This study has been completed.
Dana-Farber Cancer Institute
Brigham and Women's Hospital
Information provided by (Responsible Party):
Carolyn N. Krasner, MD, Massachusetts General Hospital Identifier:
First received: September 12, 2005
Last updated: December 4, 2012
Last verified: December 2012
The main purpose of this study is to determine the safety and tolerability of giving both paclitaxel and carboplatin in the abdominal cavity by looking at what effects (good and bad) this route of administration has on patients with ovarian cancer. Standard chemotherapy drugs are administered intravenously but a number of trials have shown that injecting drugs into the abdominal cavity, or intraperitoneally, have shown promising results.
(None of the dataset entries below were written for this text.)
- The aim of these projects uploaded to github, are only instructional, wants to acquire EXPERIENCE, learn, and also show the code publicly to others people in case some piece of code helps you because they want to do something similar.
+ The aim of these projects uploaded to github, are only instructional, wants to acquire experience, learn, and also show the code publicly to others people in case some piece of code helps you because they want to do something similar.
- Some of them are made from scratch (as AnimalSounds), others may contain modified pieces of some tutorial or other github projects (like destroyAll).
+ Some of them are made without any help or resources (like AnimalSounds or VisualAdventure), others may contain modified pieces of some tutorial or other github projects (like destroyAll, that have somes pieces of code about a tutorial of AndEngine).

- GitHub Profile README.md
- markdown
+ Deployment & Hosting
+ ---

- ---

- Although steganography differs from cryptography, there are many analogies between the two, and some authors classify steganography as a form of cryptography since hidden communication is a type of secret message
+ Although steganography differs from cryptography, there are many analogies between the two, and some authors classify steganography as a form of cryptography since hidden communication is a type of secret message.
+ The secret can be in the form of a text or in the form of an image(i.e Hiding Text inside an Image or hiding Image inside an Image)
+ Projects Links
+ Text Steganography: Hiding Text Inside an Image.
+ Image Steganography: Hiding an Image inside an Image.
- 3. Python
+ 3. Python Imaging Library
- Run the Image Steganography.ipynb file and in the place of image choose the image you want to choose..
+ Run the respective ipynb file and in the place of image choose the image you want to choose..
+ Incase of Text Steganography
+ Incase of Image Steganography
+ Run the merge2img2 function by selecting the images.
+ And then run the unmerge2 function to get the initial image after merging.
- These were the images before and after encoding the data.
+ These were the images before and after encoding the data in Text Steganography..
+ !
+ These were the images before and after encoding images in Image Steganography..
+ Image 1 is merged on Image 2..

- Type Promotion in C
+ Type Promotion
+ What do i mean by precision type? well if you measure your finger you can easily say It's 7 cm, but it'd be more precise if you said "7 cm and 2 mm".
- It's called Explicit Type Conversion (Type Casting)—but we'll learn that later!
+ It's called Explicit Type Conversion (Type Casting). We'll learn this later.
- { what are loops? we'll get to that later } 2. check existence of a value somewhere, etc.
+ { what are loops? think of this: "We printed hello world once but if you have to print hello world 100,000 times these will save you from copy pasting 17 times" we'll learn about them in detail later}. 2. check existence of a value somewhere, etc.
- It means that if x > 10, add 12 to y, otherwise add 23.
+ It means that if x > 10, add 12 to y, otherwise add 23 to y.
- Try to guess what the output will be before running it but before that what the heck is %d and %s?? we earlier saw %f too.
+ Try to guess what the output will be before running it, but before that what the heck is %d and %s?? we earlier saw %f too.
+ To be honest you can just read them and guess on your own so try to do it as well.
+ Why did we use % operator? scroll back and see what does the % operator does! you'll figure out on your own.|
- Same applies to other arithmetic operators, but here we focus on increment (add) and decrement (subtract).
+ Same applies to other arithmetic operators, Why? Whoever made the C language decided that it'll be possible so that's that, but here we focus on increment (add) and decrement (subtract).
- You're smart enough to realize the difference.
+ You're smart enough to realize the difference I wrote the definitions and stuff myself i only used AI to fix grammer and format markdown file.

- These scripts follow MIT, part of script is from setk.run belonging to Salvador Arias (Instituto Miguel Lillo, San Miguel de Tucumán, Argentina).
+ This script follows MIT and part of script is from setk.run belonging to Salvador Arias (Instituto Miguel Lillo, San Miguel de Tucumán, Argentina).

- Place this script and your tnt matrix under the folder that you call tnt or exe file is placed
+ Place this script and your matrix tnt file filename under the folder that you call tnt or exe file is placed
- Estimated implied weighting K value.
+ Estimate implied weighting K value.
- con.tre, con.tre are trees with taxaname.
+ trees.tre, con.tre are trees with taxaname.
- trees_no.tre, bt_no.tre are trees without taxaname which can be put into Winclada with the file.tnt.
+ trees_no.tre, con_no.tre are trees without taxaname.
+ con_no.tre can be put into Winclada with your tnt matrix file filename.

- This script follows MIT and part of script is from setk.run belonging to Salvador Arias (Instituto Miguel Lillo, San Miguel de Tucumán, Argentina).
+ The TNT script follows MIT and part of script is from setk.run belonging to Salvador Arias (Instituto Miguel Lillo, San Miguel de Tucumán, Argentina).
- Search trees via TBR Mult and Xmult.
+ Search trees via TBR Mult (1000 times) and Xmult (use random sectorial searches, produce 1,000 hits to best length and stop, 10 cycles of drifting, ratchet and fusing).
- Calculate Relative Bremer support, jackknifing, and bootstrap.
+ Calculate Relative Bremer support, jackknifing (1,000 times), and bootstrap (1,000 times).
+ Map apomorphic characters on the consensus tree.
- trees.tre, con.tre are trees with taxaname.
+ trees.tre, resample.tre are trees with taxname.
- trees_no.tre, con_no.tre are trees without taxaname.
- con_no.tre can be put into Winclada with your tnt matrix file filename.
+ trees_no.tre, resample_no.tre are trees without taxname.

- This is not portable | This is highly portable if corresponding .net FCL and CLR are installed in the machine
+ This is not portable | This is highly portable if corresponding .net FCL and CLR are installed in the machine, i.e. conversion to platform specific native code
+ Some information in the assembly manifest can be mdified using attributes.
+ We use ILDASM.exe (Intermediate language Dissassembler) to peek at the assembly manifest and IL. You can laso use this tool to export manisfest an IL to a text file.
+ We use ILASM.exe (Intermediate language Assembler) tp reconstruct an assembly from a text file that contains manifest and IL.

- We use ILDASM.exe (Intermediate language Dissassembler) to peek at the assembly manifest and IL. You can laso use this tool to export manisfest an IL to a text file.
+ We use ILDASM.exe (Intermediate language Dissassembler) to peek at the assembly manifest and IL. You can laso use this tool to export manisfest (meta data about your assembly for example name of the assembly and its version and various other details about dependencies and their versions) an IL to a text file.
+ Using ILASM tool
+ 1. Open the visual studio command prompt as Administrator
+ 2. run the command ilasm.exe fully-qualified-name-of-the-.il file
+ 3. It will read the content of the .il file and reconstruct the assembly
Condition Intervention Phase
Ovarian Carcinoma
Drug: Paclitaxel
Drug: Carboplatin
Phase 2

Study Type: Interventional
Study Design: Allocation: Non-Randomized
Intervention Model: Single Group Assignment
Masking: Open Label
Primary Purpose: Treatment
Official Title: A Phase II Trial of Intraperitoneal Paclitaxel and Carboplatin Therapy in the Treatment of Women With Newly Diagnosed, Optimally Cytoreduced Carcinoma of Mullerian Origin

Resource links provided by NLM:

Further study details as provided by Massachusetts General Hospital:

Primary Outcome Measures:
  • To investigate the safety and tolerability of carboplatin and paclitaxel administered intraperitoneally

Secondary Outcome Measures:
  • To determine the efficacy of this regimen as defined by surgical response rate

Estimated Enrollment: 46
Study Start Date: October 2004
Study Completion Date: May 2006
Primary Completion Date: May 2006 (Final data collection date for primary outcome measure)
Detailed Description:

Patients will have an intraperitoneal port placed at the time of their initial surgery or at a second procedure prior to cycle 2 of chemotherapy.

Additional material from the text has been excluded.